Jangan Bangun Klinik sebelum punya Roadmap Klinik


Ada sebuah fakta yang sering terjadi pada para pemula di dunia bisnis layanan terapi. Banyak orang begitu cepat ingin membuka klinik. Mereka sibuk mencetak brosur, membuat logo, menyebar iklan di media sosial, bahkan sudah memikirkan nama brand yang terdengar keren. Semua terlihat seperti langkah yang hebat. Semua tampak seperti tanda keseriusan.

Tapi ada satu kenyataan yang sering luput disadari.

Banyak dari mereka sebenarnya belum tahu kemampuan dirinya ada di level mana, dan belum jelas tujuan apa yang ingin dicapai.
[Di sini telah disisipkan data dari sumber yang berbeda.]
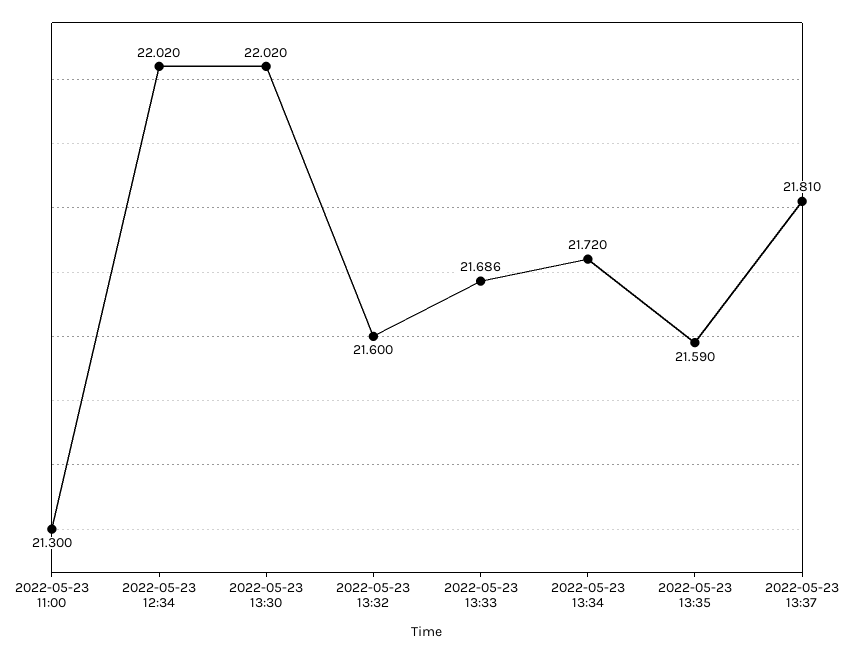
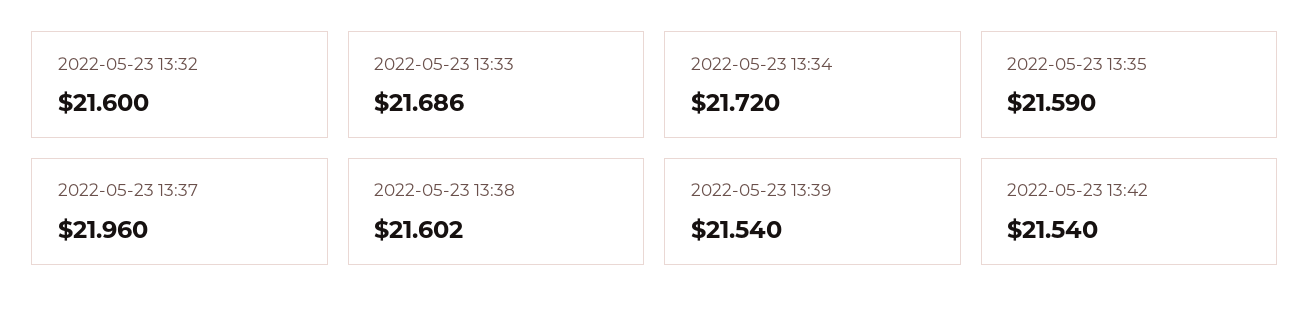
2022-05-23 11:00: 21.3 -> none
2022-05-23 12:34: 22.02 -> none
2022-05-23 13:30: 22.02 -> none
2022-05-23 13:37: 21.81 -> 21.96
2022-05-23 13:38: none -> 21.602
2022-05-23 13:39: none -> 21.54
2022-05-23 13:42: none -> 21.54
Akibatnya apa yang terjadi?

Hari ini ikut pelatihan ini.

Besok mencoba metode itu.

Lusa mengubah konsep layanan lagi.

Strateginya terus berubah. 

Fokusnya berpindah-pindah. 

Energinya habis untuk mencoba banyak hal, tetapi bisnisnya tidak benar-benar bertumbuh.


Fenomena ini sering terjadi bukan karena mereka malas, bukan karena mereka tidak punya semangat. Justru sebaliknya. Mereka sangat bersemangat. Tetapi semangat itu berjalan tanpa arah yang jelas.
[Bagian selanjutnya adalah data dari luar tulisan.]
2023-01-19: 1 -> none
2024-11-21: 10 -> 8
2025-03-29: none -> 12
Di titik inilah seseorang harus berhenti sejenak dan mulai bertanya kepada dirinya sendiri.

Apa sebenarnya kemampuan yang saya miliki saat ini?

Layanan terapi apa yang benar-benar saya kuasai?

Siapa orang yang ingin saya bantu?

Seberapa besar klinik yang ingin saya bangun?

Dan ke mana perjalanan bisnis ini ingin saya bawa lima atau sepuluh tahun ke depan?


Pertanyaan-pertanyaan ini kelihatannya sederhana. Tapi justru di sinilah pondasi bisnis dibangun.

Karena ketika seseorang sudah mengetahui garis start dan garis finishnya, semua langkah menjadi jauh lebih terarah. Ia tidak mudah tergoda oleh tren. Ia tidak mudah terombang-ambing oleh keadaan.


Di sinilah pentingnya seorang pemula memiliki roadmap dan master plan.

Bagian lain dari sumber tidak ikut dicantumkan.